Commonly known Jungian archetypes, or primordial images as he first dubbed them, that symbolise basic human motivations, values, and personalities, are the Persona, the Shadow, the Anima/Animus, the Self and different combinations of them, giving rise to new archetypal figures like the Ruler, the Creator, the Sage, the Innocent, the Explorer, the Rebel, the Hero, the Wizard and others.

The Czech born psychotherapist Stanislav Grof is known for combining Jungian psychotherapy with psychedelics assisted explorations and later developing Holotropic breathwork - a technique that can produce what he calls holotropic states of mind - non-ordinary states of consciousness.
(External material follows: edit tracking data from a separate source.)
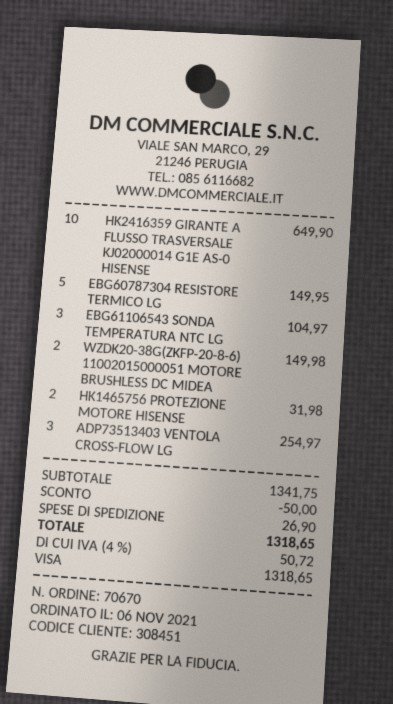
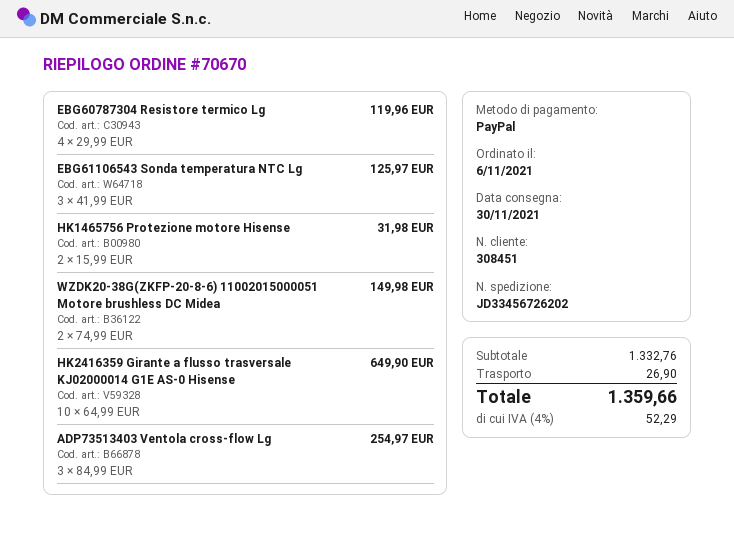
payment method: Visa -> PayPal
EBG60787304 RESISTORE TERMICO LG: 5 for 149.95 -> 4 for 119.96
EBG61106543 SONDA TEMPERATURA NTC LG: 3 for 104.97 -> 3 for 125.97
subtotal: 1341.75 -> 1332.76
discount: 50.00 -> none
tax: 4% = 50.72 -> 4% = 52.29
total: 1318.65 -> 1359.66

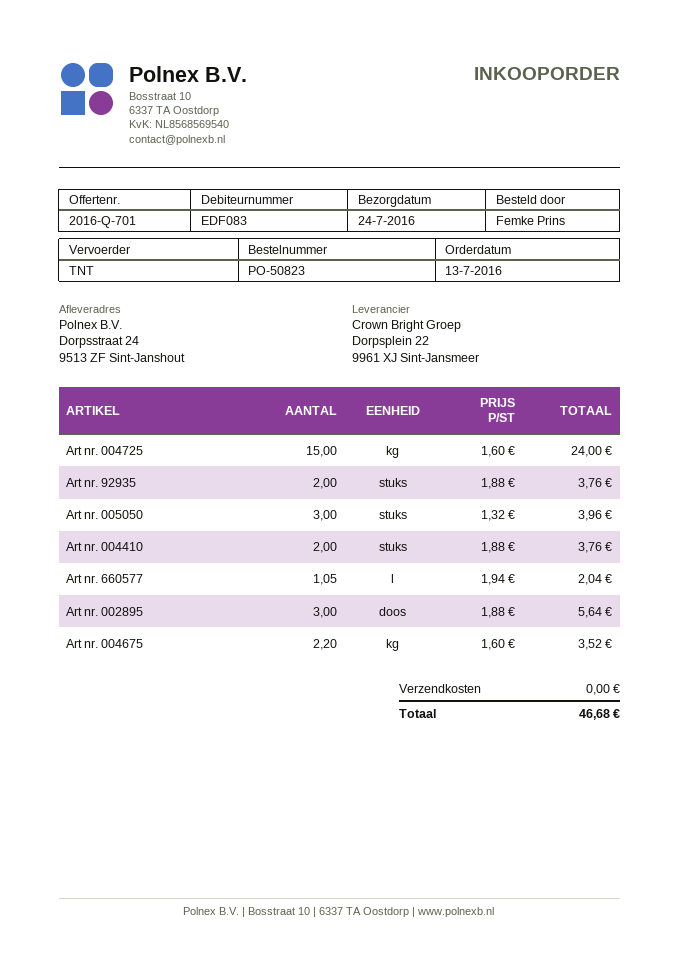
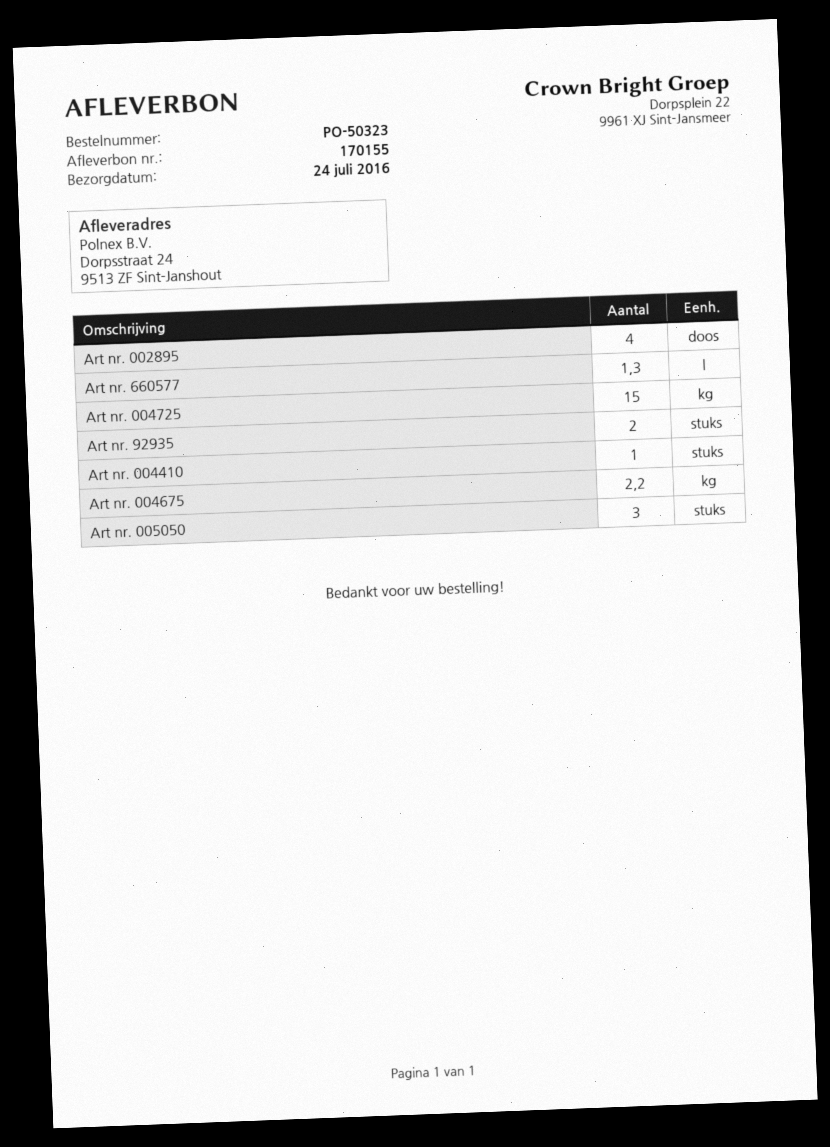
order number: PO-50823 -> PO-50323
Art nr. 004410: 2 -> 1
Art nr. 660577: 1.05 -> 1.3
Art nr. 002895: 3 -> 4

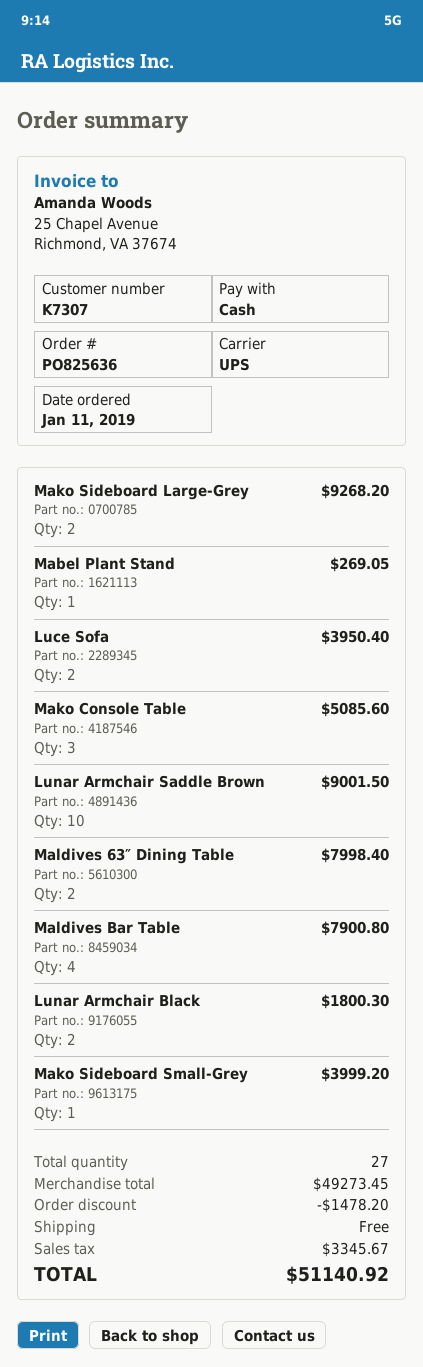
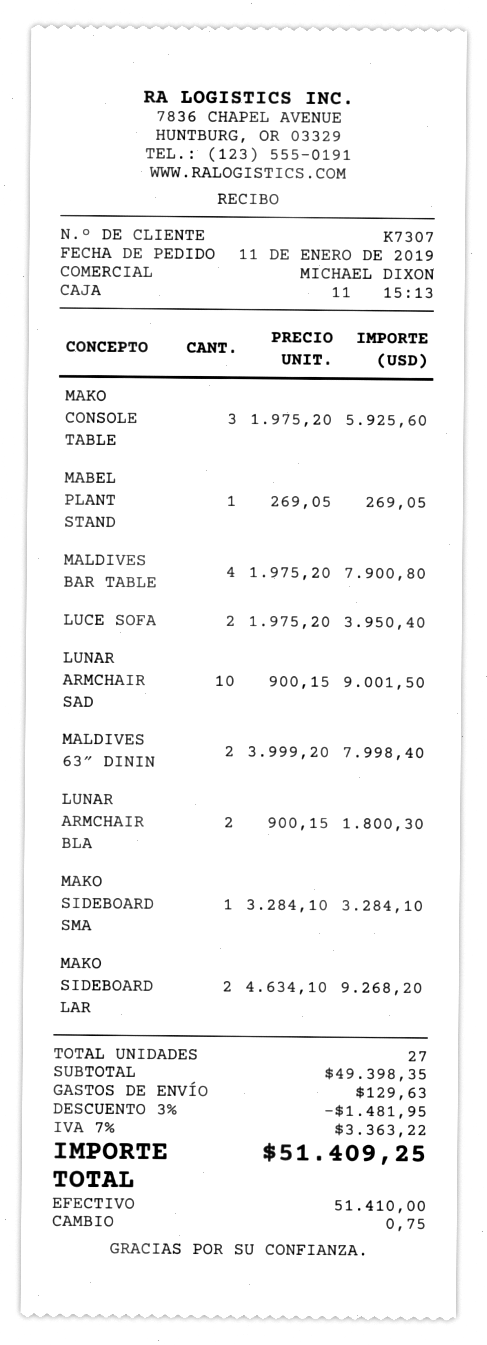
Mako Console Table: 3 for 5085.60 -> 3 for 5925.60
Mako Sideboard Small-Grey: 1 for 3999.20 -> 1 for 3284.10
subtotal: 49273.45 -> 49398.35
discount: 1478.20 -> 1481.95
shipping: 0.00 -> 129.63
tax: 3345.67 -> 3363.22
total: 51140.92 -> 51409.25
His research of altered states of mind with clients led him to a conclusion that in order to understand the development of the psyche, we have to go beyond the traditional biographical look at the personal history since birth and include perinatal (occurring around birth) experiences. Grof's theory suggests that our birth is our first time confronting death and our experiences throughout the different stages of birth has a significant influence on our inclinations when it comes to struggles later in life.

The experiential qualities present in four stages of birth can be associated with manifestations of different archetypes emerging from the collective unconscious. In this article we refer to the second stage of Basic Perinatal Matrices (BPM II) - "Cosmic Engulfment and No Exit" and the archetype associated with this stage - the Victim.


TheVictim archetype is a side of ourselves that we often try to avoid or deny, but which can actually hold valuable insights and opportunities for growth.

While the Victim Archetype is typically associated with negative emotions and experiences, there are also positive qualities that can be cultivated by working with this aspect of ourselves.

Based on Stanislav Grof's Basic Perinatal Matrices (BPMs), the Victim Archetype is associated with BPM II - Cosmic Engulfmemt and No Exit. This perinatal matrix refers to the onset of delivery during birth when contractions start and strengthen but the cervix is still closed therefore there is no way out. During this stage of birth the fetus experiences progressively intensifying loss of comfort as each contraction restricts supply of bloodflow to the fetus and thus - oxygen, nourishment and warmth.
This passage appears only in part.